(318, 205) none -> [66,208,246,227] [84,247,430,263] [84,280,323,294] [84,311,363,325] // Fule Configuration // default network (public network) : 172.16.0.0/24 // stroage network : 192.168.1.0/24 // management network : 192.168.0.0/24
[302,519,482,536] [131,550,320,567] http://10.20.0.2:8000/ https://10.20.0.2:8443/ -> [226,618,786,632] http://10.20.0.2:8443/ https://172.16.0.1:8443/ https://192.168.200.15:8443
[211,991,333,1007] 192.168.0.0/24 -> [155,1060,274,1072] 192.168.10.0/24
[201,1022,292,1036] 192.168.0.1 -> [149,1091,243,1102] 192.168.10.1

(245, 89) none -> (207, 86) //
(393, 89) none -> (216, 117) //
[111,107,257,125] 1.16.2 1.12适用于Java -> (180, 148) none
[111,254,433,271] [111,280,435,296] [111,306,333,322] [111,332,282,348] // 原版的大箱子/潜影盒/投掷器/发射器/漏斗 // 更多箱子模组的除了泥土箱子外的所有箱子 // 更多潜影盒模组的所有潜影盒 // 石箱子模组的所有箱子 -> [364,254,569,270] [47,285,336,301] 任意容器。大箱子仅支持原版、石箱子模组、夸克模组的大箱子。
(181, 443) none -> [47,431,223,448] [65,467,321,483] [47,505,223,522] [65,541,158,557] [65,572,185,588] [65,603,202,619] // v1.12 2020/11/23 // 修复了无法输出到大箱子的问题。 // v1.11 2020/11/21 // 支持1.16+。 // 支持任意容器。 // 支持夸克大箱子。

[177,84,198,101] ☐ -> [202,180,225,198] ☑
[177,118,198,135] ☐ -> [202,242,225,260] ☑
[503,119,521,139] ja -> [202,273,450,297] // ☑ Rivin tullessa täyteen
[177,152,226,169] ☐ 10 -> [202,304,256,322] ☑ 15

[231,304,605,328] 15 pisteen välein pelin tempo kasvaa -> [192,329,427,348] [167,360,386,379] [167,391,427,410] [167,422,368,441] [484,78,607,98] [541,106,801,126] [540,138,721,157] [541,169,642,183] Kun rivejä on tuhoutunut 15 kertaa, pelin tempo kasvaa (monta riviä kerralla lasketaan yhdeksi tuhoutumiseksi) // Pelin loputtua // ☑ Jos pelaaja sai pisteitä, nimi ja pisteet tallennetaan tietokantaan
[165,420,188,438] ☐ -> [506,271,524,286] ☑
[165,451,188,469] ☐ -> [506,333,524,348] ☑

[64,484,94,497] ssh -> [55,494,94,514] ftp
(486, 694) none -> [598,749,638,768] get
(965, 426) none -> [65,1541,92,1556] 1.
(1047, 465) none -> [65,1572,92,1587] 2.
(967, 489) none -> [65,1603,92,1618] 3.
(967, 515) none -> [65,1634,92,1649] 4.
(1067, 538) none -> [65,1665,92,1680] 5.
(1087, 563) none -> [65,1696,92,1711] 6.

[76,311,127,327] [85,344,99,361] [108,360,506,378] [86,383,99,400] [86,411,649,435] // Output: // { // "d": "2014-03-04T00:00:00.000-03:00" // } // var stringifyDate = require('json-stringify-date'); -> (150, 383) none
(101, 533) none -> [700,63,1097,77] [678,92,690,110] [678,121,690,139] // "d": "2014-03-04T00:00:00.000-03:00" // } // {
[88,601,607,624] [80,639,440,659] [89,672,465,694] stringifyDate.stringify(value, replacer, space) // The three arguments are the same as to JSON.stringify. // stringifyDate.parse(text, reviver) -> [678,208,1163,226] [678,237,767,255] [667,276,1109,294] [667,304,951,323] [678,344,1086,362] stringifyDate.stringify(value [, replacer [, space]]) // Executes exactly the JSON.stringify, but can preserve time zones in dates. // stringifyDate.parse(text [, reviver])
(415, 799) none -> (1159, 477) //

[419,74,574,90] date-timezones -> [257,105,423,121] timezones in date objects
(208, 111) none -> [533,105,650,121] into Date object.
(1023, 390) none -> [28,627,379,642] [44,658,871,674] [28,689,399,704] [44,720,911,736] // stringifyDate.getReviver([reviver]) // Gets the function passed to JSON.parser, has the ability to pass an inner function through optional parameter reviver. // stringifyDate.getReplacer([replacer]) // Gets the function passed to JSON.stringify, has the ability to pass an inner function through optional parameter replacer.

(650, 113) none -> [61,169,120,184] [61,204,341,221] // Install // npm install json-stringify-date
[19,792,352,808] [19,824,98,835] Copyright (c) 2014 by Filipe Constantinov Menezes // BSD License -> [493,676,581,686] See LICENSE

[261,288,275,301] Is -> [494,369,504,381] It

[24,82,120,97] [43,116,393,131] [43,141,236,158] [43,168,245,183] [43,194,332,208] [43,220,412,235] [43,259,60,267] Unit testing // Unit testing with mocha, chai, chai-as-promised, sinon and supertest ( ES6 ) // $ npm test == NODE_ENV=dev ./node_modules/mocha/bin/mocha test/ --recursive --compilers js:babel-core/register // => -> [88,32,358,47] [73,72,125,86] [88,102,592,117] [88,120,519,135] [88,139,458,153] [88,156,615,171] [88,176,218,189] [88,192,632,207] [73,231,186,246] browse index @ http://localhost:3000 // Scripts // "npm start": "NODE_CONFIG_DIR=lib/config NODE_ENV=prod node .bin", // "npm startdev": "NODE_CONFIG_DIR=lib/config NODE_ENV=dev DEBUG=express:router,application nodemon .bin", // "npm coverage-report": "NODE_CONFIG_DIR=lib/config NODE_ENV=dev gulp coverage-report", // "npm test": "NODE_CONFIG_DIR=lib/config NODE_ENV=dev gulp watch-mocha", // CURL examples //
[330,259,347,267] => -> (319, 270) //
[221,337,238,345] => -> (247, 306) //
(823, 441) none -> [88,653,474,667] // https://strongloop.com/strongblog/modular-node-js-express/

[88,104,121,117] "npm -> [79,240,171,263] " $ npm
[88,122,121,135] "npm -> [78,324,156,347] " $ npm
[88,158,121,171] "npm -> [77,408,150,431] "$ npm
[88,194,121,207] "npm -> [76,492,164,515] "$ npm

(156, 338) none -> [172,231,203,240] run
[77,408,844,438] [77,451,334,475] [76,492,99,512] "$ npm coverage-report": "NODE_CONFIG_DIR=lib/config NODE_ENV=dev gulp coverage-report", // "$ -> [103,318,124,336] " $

* * *

§ **Assignment**:
Above are some lines. Repeat exactly, and only, those from the line that has "[177,152,226,169] ☐ 10" through the line that has "(101, 533) none".

§ **Answer space**:
[177,152,226,169] ☐ 10 -> [202,304,256,322] ☑ 15

[231,304,605,328] 15 pisteen välein pelin tempo kasvaa -> [192,329,427,348] [167,360,386,379] [167,391,427,410] [167,422,368,441] [484,78,607,98] [541,106,801,126] [540,138,721,157] [541,169,642,183] Kun rivejä on tuhoutunut 15 kertaa, pelin tempo kasvaa (monta riviä kerralla lasketaan yhdeksi tuhoutumiseksi) // Pelin loputtua // ☑ Jos pelaaja sai pisteitä, nimi ja pisteet tallennetaan tietokantaan
[165,420,188,438] ☐ -> [506,271,524,286] ☑
[165,451,188,469] ☐ -> [506,333,524,348] ☑

[64,484,94,497] ssh -> [55,494,94,514] ftp
(486, 694) none -> [598,749,638,768] get
(965, 426) none -> [65,1541,92,1556] 1.
(1047, 465) none -> [65,1572,92,1587] 2.
(967, 489) none -> [65,1603,92,1618] 3.
(967, 515) none -> [65,1634,92,1649] 4.
(1067, 538) none -> [65,1665,92,1680] 5.
(1087, 563) none -> [65,1696,92,1711] 6.

[76,311,127,327] [85,344,99,361] [108,360,506,378] [86,383,99,400] [86,411,649,435] // Output: // { // "d": "2014-03-04T00:00:00.000-03:00" // } // var stringifyDate = require('json-stringify-date'); -> (150, 383) none
(101, 533) none -> [700,63,1097,77] [678,92,690,110] [678,121,690,139] // "d": "2014-03-04T00:00:00.000-03:00" // } // {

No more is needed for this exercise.